Items from a data source
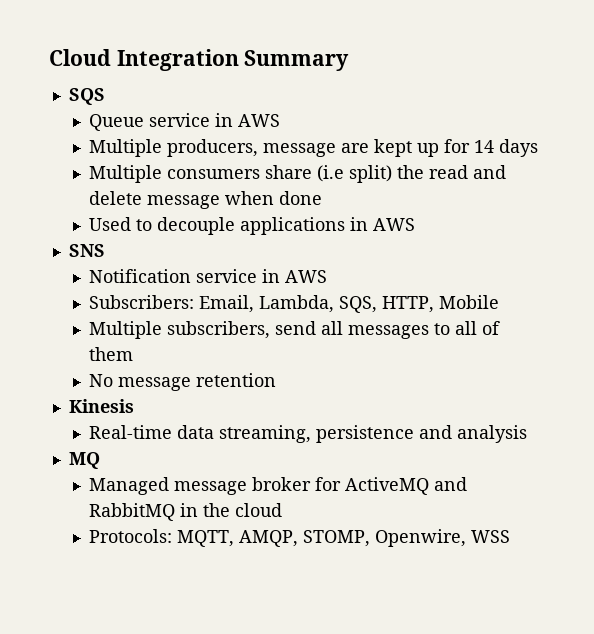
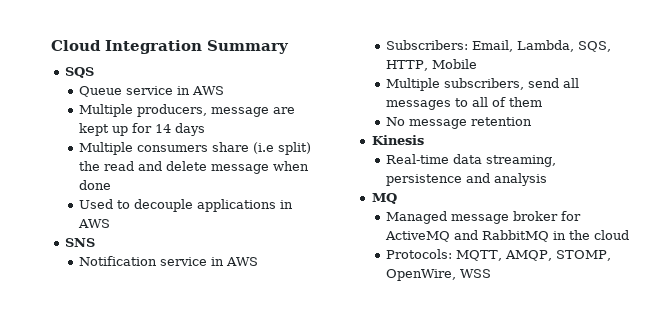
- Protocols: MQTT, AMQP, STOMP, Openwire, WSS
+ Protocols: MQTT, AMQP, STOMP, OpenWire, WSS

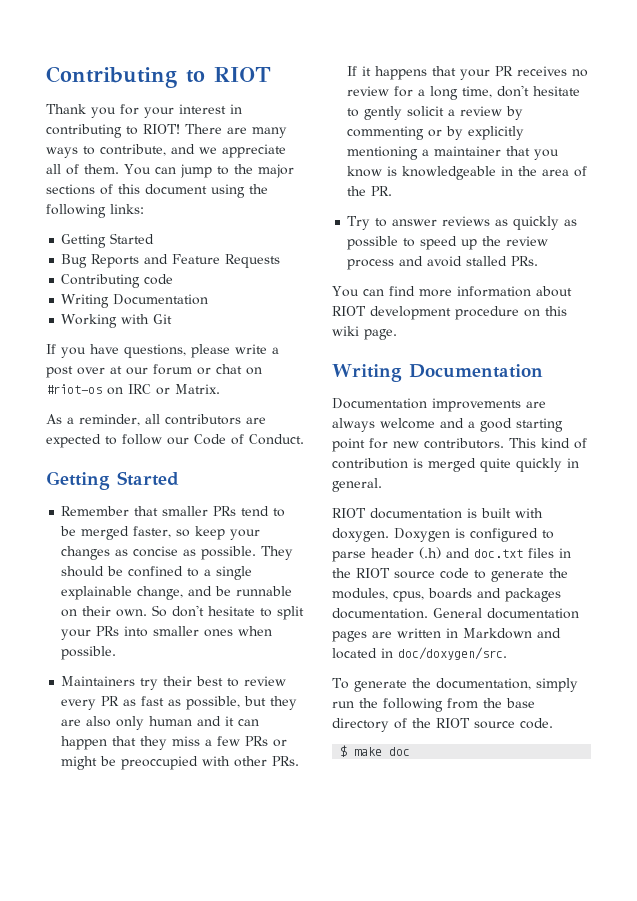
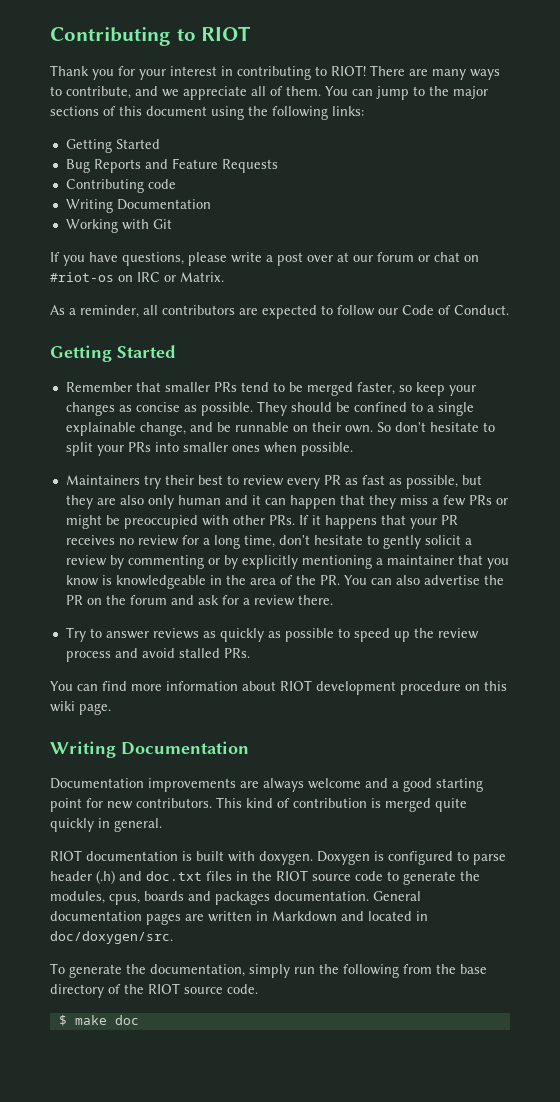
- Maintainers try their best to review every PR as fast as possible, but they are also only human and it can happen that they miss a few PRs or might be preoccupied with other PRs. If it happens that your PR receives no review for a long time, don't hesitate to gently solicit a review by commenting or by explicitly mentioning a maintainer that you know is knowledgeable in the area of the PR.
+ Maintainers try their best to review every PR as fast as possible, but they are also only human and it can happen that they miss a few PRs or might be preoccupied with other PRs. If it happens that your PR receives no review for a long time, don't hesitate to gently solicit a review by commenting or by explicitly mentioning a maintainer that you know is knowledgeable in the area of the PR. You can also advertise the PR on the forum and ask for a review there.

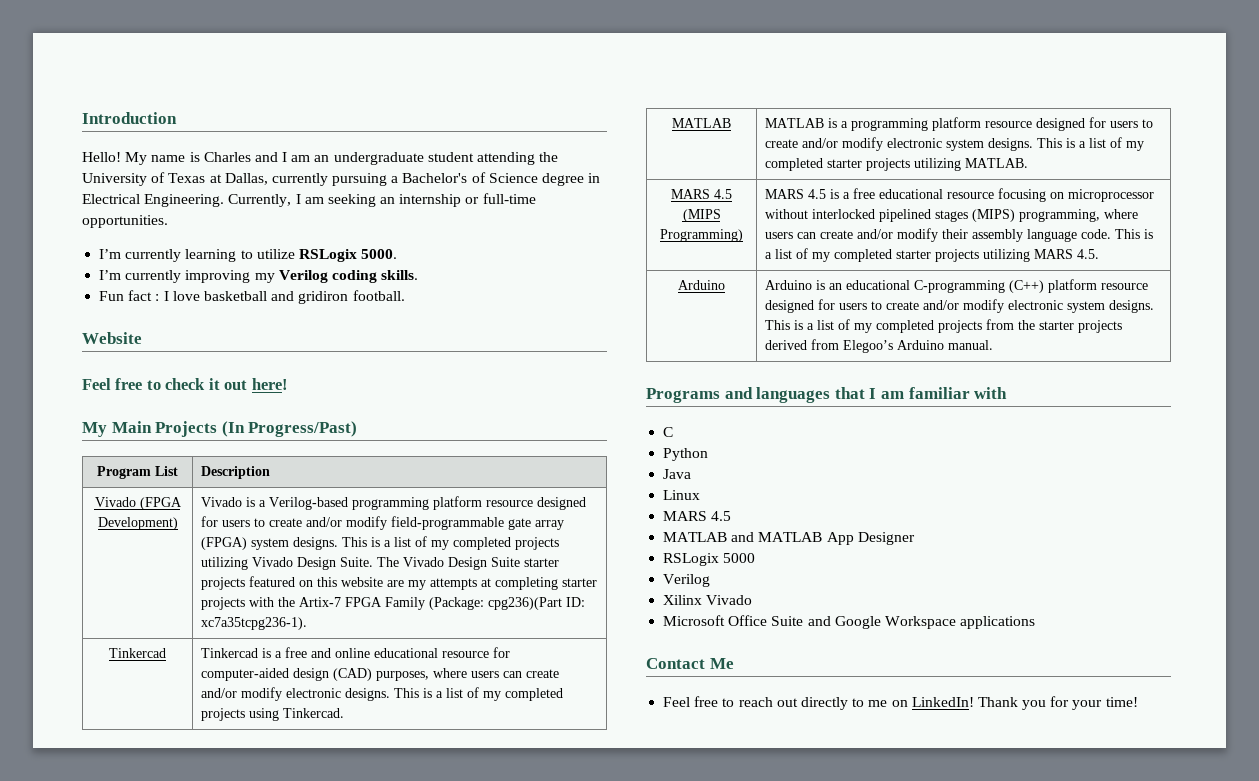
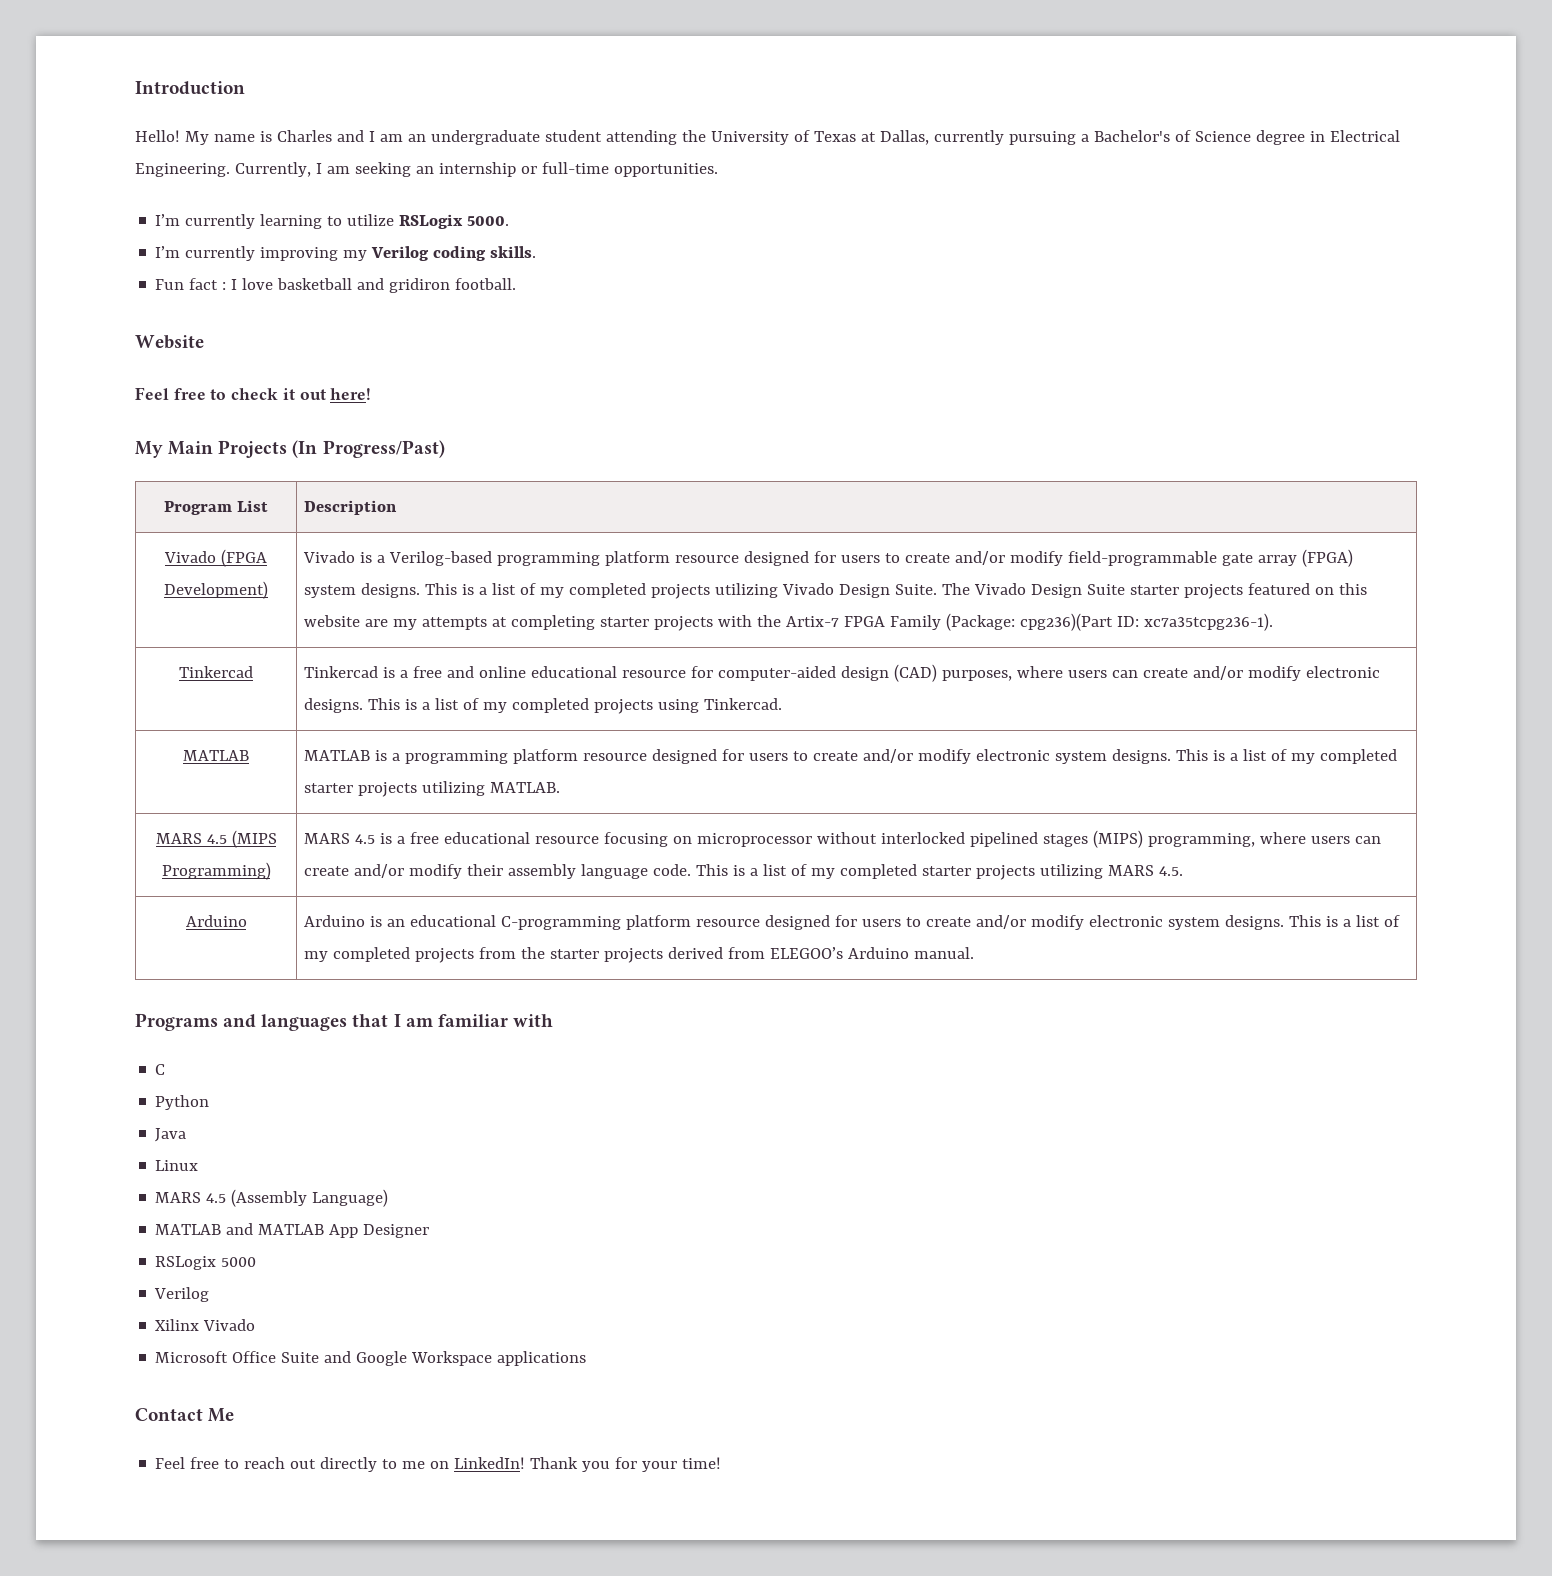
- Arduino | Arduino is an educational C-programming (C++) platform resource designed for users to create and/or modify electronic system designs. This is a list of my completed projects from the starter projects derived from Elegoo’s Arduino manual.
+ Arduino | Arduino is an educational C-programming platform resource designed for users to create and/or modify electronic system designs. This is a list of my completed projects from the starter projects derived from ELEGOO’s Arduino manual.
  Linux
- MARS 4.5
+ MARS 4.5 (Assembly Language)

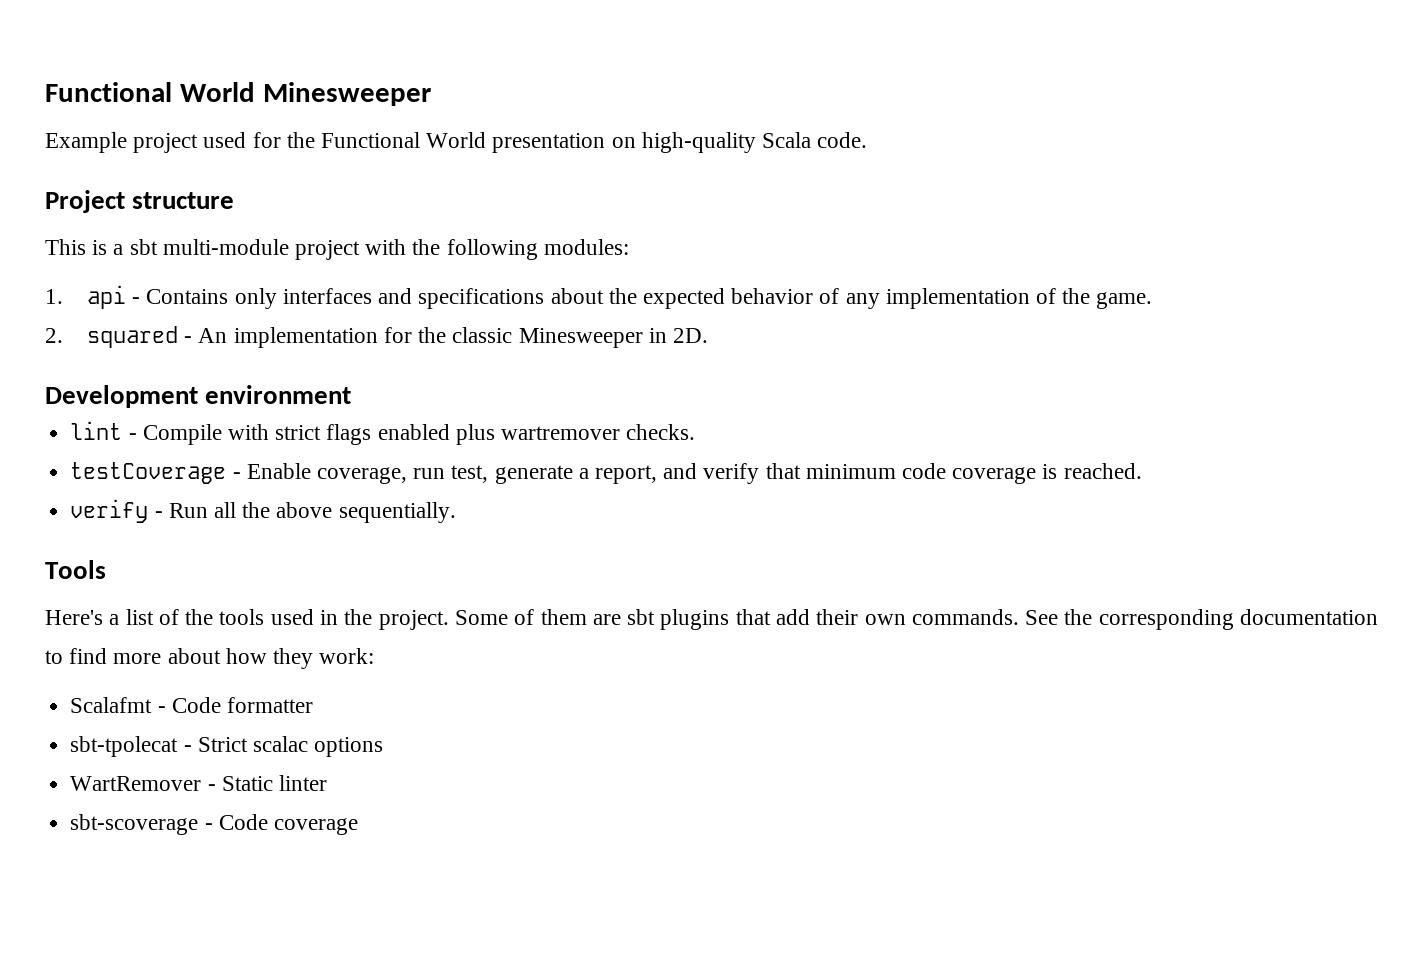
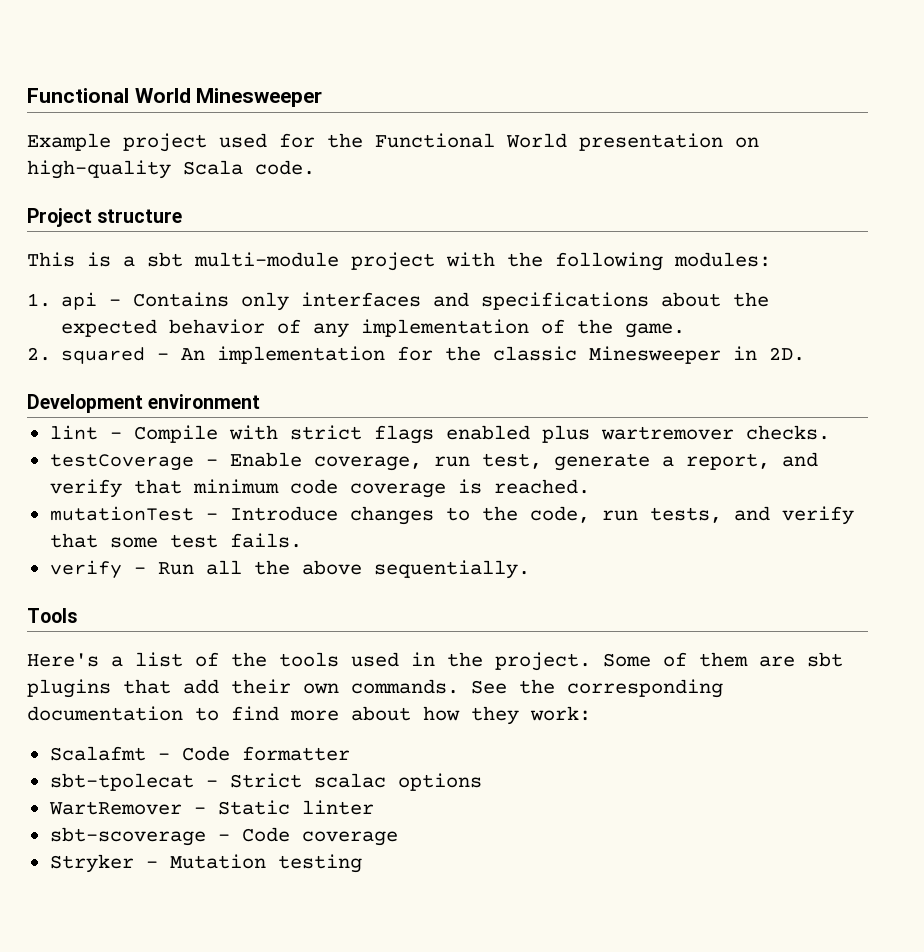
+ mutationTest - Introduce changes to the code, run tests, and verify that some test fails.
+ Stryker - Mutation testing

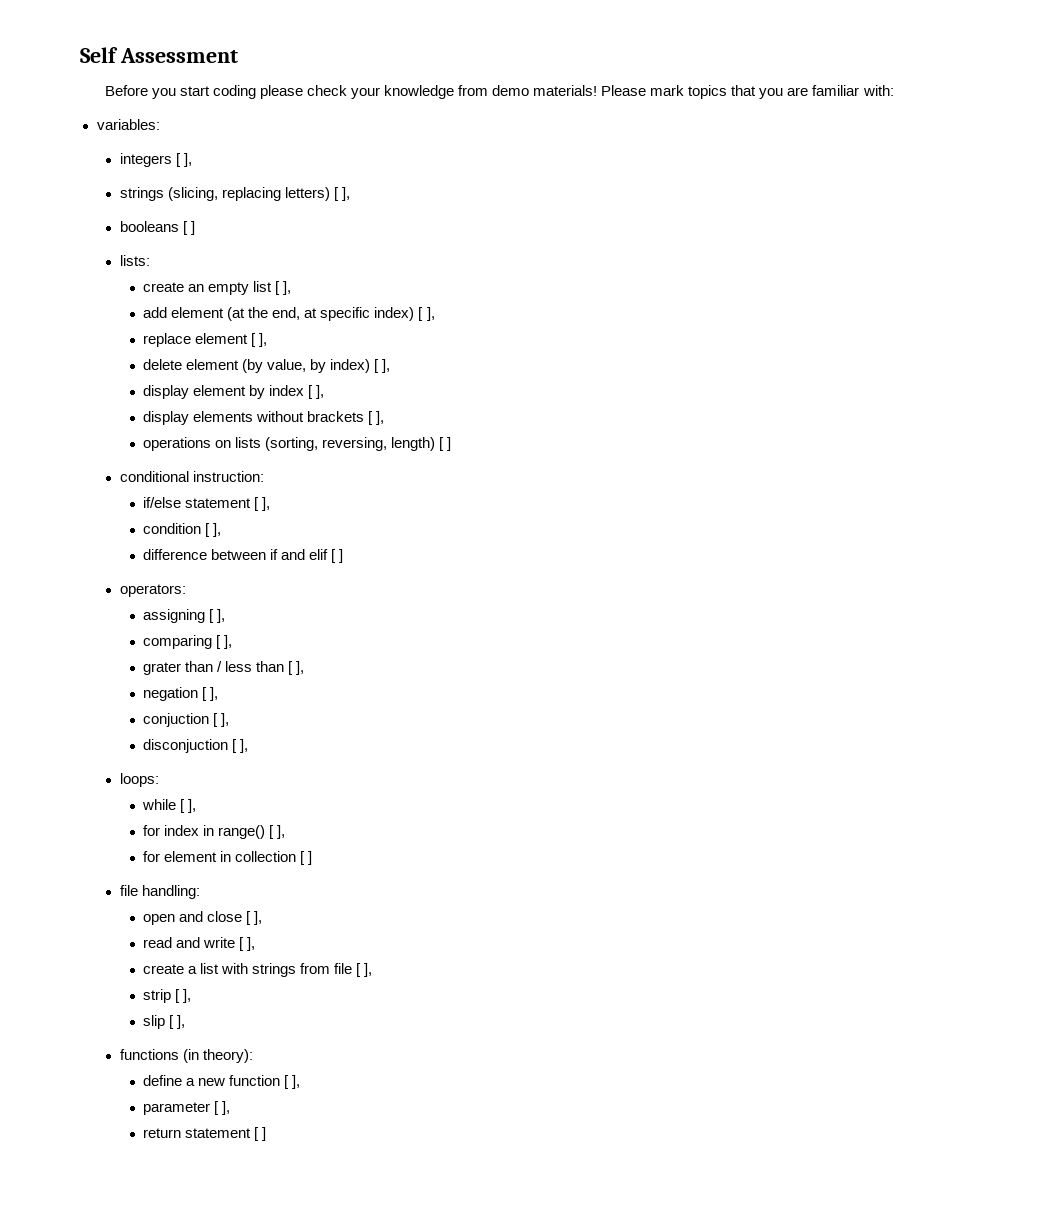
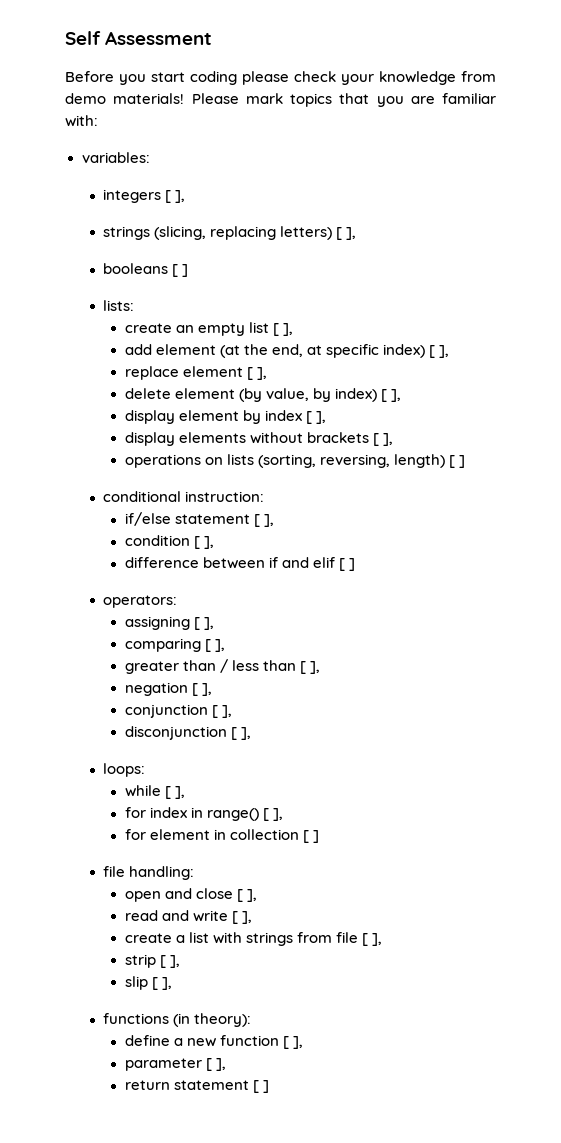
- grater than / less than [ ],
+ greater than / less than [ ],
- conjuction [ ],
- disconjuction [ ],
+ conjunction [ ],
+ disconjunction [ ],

• **THE TASK**
Filter the records for the string "system" and copy every line that holds it.

• **SOLUTION BELOW**
- Arduino | Arduino is an educational C-programming (C++) platform resource designed for users to create and/or modify electronic system designs. This is a list of my completed projects from the starter projects derived from Elegoo’s Arduino manual.
+ Arduino | Arduino is an educational C-programming platform resource designed for users to create and/or modify electronic system designs. This is a list of my completed projects from the starter projects derived from ELEGOO’s Arduino manual.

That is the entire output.